Patrick stumbled after her with the second suitcase, hoping his blush would be gone before she looked at him again, or at the very least she did not guess the thoughts that so embarrassed him. Lust is perfectly normal, he assured himself. As long as you don’t dwell on it or insult the young woman, all shall be well. You have several good books. You can go for long walks.

A door at the front of the shop gave on to a small hall and a bank of stairs. Meg led the way up, which put her jeans-clad behind directly at Patrick’s eyelevel.

I wonder if she has a boyfriend? He shook his head. Of course she does. A woman like this? Don’t be more of an idiot than you can help, Patrick.

Pets and other animals on WIP Wednesday

Today, I’m looking for excerpts with animals. I’ve started my contemporary again — or, at least, I am writing a new beginning about a week before the one I already had. I’m starting with my hero being tripped up by a cat right at the moment he meets the heroine and decides he wants to impress her. So I decided to focus on excerpts with animals today. Meet the cat on my cover, who plays a crucial role in the plot as the bringer of chaos. Meet him briefly, that is. He doesn’t stick around.

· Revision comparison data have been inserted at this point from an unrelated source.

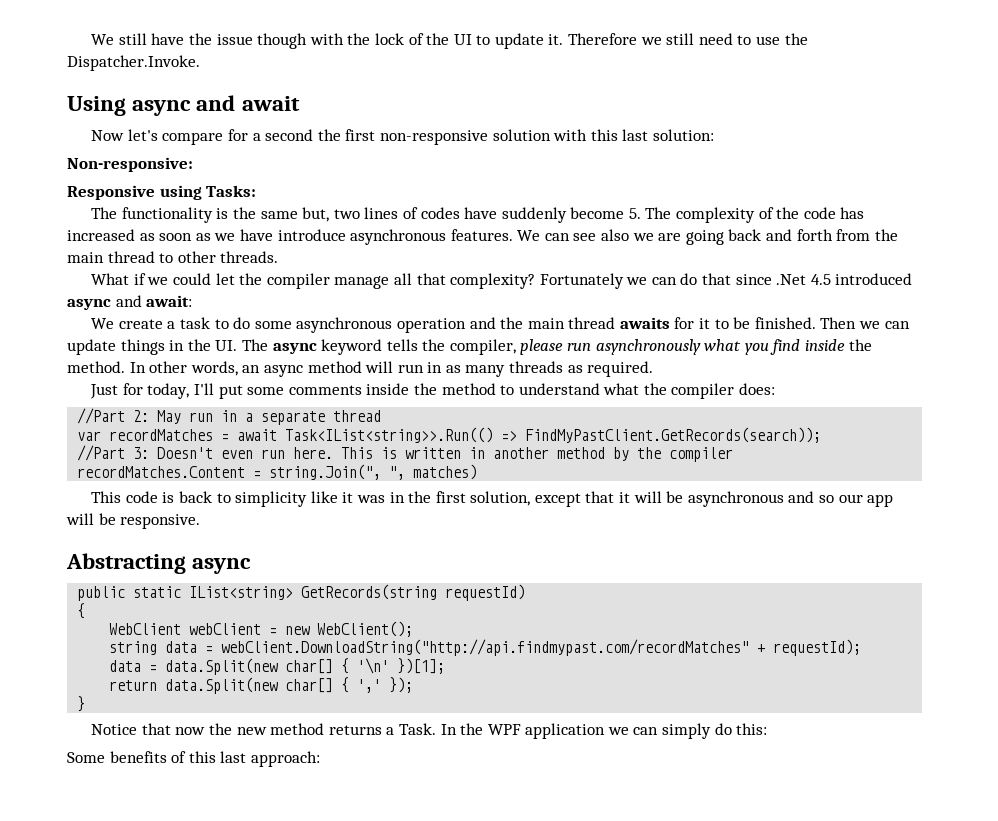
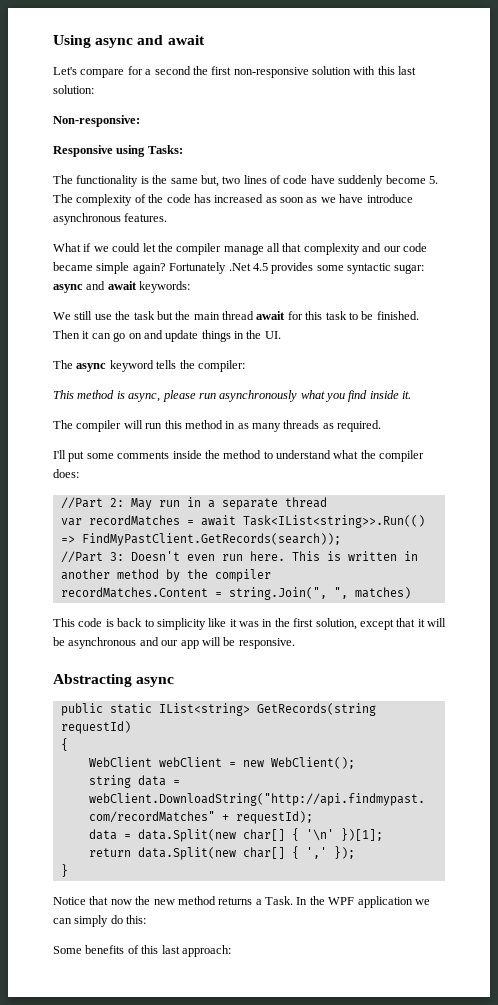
- We still have the issue though with the lock of the UI to update it. Therefore we still need to use the Dispatcher.Invoke.
- Now let's compare for a second the first non-responsive solution with this last solution:
+ Let's compare for a second the first non-responsive solution with this last solution:
- The functionality is the same but, two lines of codes have suddenly become 5. The complexity of the code has increased as soon as we have introduce asynchronous features. We can see also we are going back and forth from the main thread to other threads.
+ The functionality is the same but, two lines of code have suddenly become 5. The complexity of the code has increased as soon as we have introduce asynchronous features.
- What if we could let the compiler manage all that complexity? Fortunately we can do that since .Net 4.5 introduced async and await:
- We create a task to do some asynchronous operation and the main thread awaits for it to be finished. Then we can update things in the UI. The async keyword tells the compiler, please run asynchronously what you find inside the method. In other words, an async method will run in as many threads as required.
+ What if we could let the compiler manage all that complexity and our code became simple again? Fortunately .Net 4.5 provides some syntactic sugar: async and await keywords:
+ We still use the task but the main thread await for this task to be finished. Then it can go on and update things in the UI.
+ The async keyword tells the compiler:
+ This method is async, please run asynchronously what you find inside it.
+ The compiler will run this method in as many threads as required.
- Just for today, I'll put some comments inside the method to understand what the compiler does:
+ I'll put some comments inside the method to understand what the compiler does:
- This code is back to simplicity like it was in the first solution, except that it will be asynchronous and so our app will be responsive.
+ This code is back to simplicity like it was in the first solution, except that it will be asynchronous and our app will be responsive.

“Yes. I am Meg Fotheringham.” The deity behind the counter extended her hand for Patrick to shake. Patrick stepped forward, his eyes locked on hers, determinedly not allowing them to slip to the glories outlined by her apron. Don’t stuff it up, Patrick. Smile. Say something normal. And then he was falling, crashing into the baskets and cake stands clustered on the counter.

Patrick, winded by the sharp blow to the chest, was barely conscious of a large tabby cat that shot out from under his feet and through a cat door at the back of the room.

“Are you all right?” Ms Fotheringham asked, as she hurried around the counter to help him back to his feet. “That dratted cat!”

Patrick was trying to draw in enough air to breathe, while surveying the chaos his fall had made — crushed chocolate cake, scattered buns and cupcakes, broken gingerbread cookies.

“I’m sorry,” he managed.

Ms Fotheringham frowned at the mess. “Not your fault,” she assured him. She was still holding his arm and now she nudged him towards the nearest chair. “Please sit down. I’ll make you a cup of tea or coffee. You were looking for me? No, never mind. Get your breath back first.”

Tea sounded wonderful. The long bus ride, the shock of his new landlady’s youth and loveliness, the fall — combined, they’d left Patrick limp as a dishrag, no better than he’d been when the glandular fever had been raging full force through his system.